In dealing with the EU, particularly France, Italy and Germany, a lot has been achieved on the issues of security and immigration. Italy and Germany are training our police and immigration officials. They are also giving skills training to our citizens who entered their countries illegally before their deportation. That way, they can have work to do here on their return. Without France, it is difficult to see how Nigeria surrounded by Francophone countries can achieve anything.
President Buhari continues to improve his personal and official relationships with French leaders. U.S banks and lending institutions are giving money to Nigerian banks and other businesses entities. There is also a growing relationship with U.S.-based IT companies as witnessed by the visits by the CEO of Facebook Mark Zuckerberg and the founder of Microsoft, Bill Gates.
With China, the administration looked at the past and the present to build and strengthen existing relationships. As a consequence, Zungeru power plant will soon be delivered. After a careful scrutiny of the fine prints, the costs of Chinese rail and airport projects in Nigeria have come down.
In the year 2016, the President in his foreign policy looked beyond our traditional partners to undertake visits to Saudi Arabia, Qatar, United Arab Emirates, UAE as well as Iran. With Morocco, we just came out of very successful bilateral negotiations that will lead to the establishment of the dream pipeline to transport gas from Niger Delta to European outlets. There will be the manufacture, here in Nigeria through this agreement, of one million tons of fertilizer by the next planting season and four million tons per annum three years ahead when Dangote starts his own fertilizer plant in collaboration with the Moroccans.
We are signing bilateral agreements leading to the creation of frameworks for friendship and improved ties around the world.

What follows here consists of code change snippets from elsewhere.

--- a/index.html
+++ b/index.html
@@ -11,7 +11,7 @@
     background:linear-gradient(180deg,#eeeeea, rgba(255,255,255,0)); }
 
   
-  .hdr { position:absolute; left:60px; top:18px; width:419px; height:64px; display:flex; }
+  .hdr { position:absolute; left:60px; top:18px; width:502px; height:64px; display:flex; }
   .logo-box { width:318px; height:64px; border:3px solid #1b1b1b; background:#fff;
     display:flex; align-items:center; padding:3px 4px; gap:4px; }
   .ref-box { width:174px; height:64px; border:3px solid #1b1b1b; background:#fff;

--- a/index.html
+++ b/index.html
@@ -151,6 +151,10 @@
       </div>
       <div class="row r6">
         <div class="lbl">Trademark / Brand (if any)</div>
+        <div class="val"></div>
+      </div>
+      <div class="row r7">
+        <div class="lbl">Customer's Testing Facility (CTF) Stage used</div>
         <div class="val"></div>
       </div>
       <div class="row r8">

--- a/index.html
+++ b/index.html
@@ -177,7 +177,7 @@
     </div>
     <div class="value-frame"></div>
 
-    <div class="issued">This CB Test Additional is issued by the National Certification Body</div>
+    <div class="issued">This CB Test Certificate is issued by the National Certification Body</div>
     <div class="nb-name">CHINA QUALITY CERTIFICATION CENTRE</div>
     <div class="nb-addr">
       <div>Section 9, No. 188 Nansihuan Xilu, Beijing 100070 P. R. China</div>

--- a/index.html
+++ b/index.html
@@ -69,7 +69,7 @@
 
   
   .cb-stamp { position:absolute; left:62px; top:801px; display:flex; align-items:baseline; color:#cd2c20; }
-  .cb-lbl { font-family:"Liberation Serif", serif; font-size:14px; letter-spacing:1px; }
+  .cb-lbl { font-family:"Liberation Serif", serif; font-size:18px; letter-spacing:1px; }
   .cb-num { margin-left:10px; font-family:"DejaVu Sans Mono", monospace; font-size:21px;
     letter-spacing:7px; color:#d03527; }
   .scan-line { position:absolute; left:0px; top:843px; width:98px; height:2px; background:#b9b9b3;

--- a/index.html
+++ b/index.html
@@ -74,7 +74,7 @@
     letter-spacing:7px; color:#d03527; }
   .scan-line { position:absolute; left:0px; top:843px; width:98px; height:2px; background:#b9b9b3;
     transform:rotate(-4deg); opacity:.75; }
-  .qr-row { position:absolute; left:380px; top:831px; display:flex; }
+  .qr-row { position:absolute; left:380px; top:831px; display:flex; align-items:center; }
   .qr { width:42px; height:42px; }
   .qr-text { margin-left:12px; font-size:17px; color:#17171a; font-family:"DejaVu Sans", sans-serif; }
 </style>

In a country of high oil revenues, citizens had developed brutally ostentatious life styles and consumption patterns. Assumptions were made by all of us that we could afford foreign brands from school uniform, rice and tissue paper. The fall of oil revenues means that we have to look inwards and diversify. This is proving to be very helpful.
The Government’s tough attitude towards corruption means that there are no sacred cows in the fight against corruption. Savings are being made from renegotiated contracts and continuous auditing of the payroll. The whistleblower program in effect means that government has handed the baton of the war against corruption to the citizens. It is exciting seeing how enthusiastically the public has responded. This will change many things in the country.

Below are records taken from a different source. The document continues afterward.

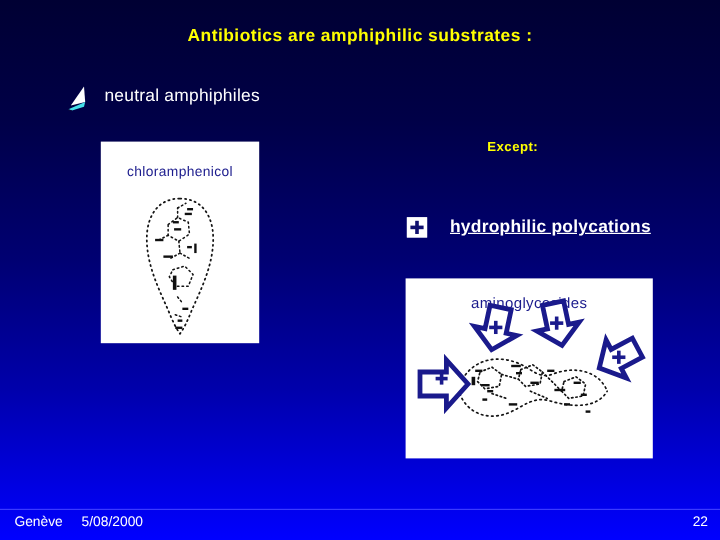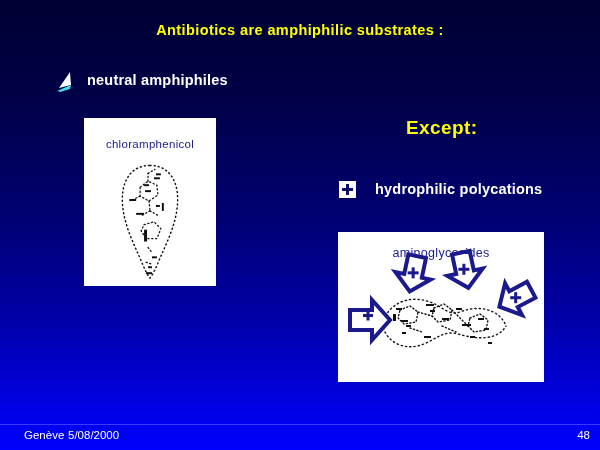--- a/index.html
+++ b/index.html
@@ -52,7 +52,7 @@
     top: 4px;
     color: #ffffff;
     font-size: 14.5px;
-    font-weight: bold;
+    font-weight: normal;
     letter-spacing: 0.2px;
     white-space: nowrap;
   }

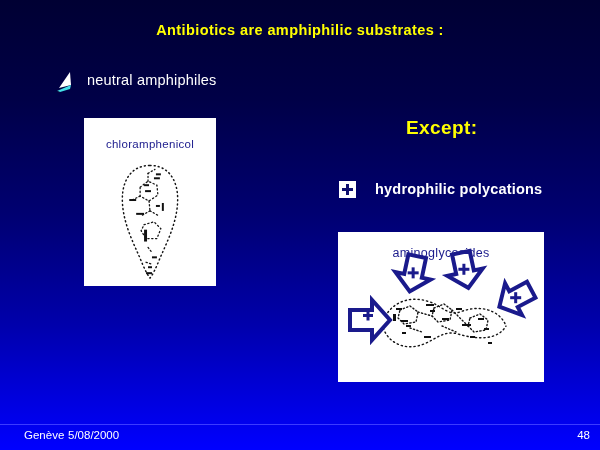--- a/index.html
+++ b/index.html
@@ -63,7 +63,7 @@
     left: 406px;
     top: 117px;
     color: #ffff00;
-    font-size: 19px;
+    font-size: 11px;
     font-weight: bold;
     letter-spacing: 0.4px;
     white-space: nowrap;

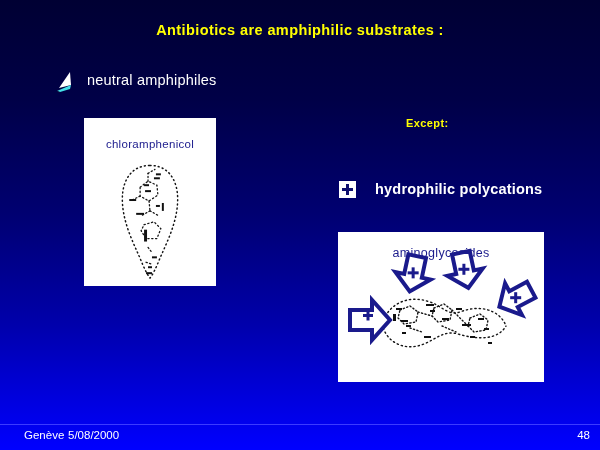--- a/index.html
+++ b/index.html
@@ -95,6 +95,7 @@
     font-weight: bold;
     letter-spacing: 0.2px;
     white-space: nowrap;
+    text-decoration: underline;
   }
 
   

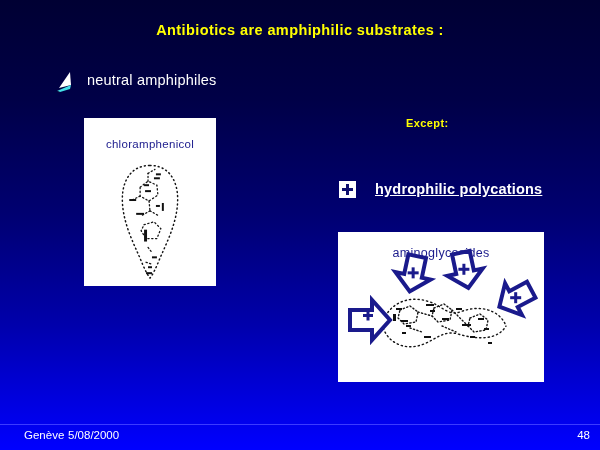--- a/index.html
+++ b/index.html
@@ -148,7 +148,7 @@
   }
   #footer-place {
     position: absolute;
-    left: 24px;
+    left: 12px;
     top: 429px;
     color: #ffffff;
     font-size: 11.5px;

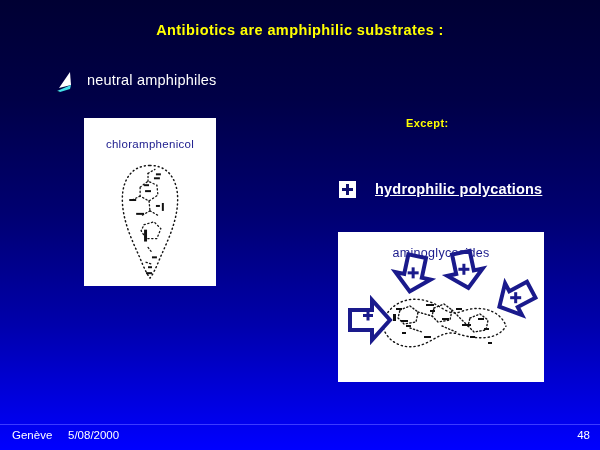--- a/index.html
+++ b/index.html
@@ -310,7 +310,7 @@
   <div id="footer-rule"></div>
   <div id="footer-place">Genève</div>
   <div id="footer-date">5/08/2000</div>
-  <div id="footer-page">48</div>
+  <div id="footer-page">22</div>
 
 </div>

Government is succeeding in its primary duty of protecting life and property as can be seen from the noticeable slump of Boko Haram terrorism and the gradual return of normalcy to states in the North central zone.
The New Year 2017 has been described as the year in which the major policies of the APC administration will show results in full. President Buhari who is not a man of many words will speak through his actions. No one who messes with the President’s 2017 budget can stand his fury. It is a warning he has given. Let’s watch as the year unfolds.
Shehu is Senior Special Assistant to President Buhari.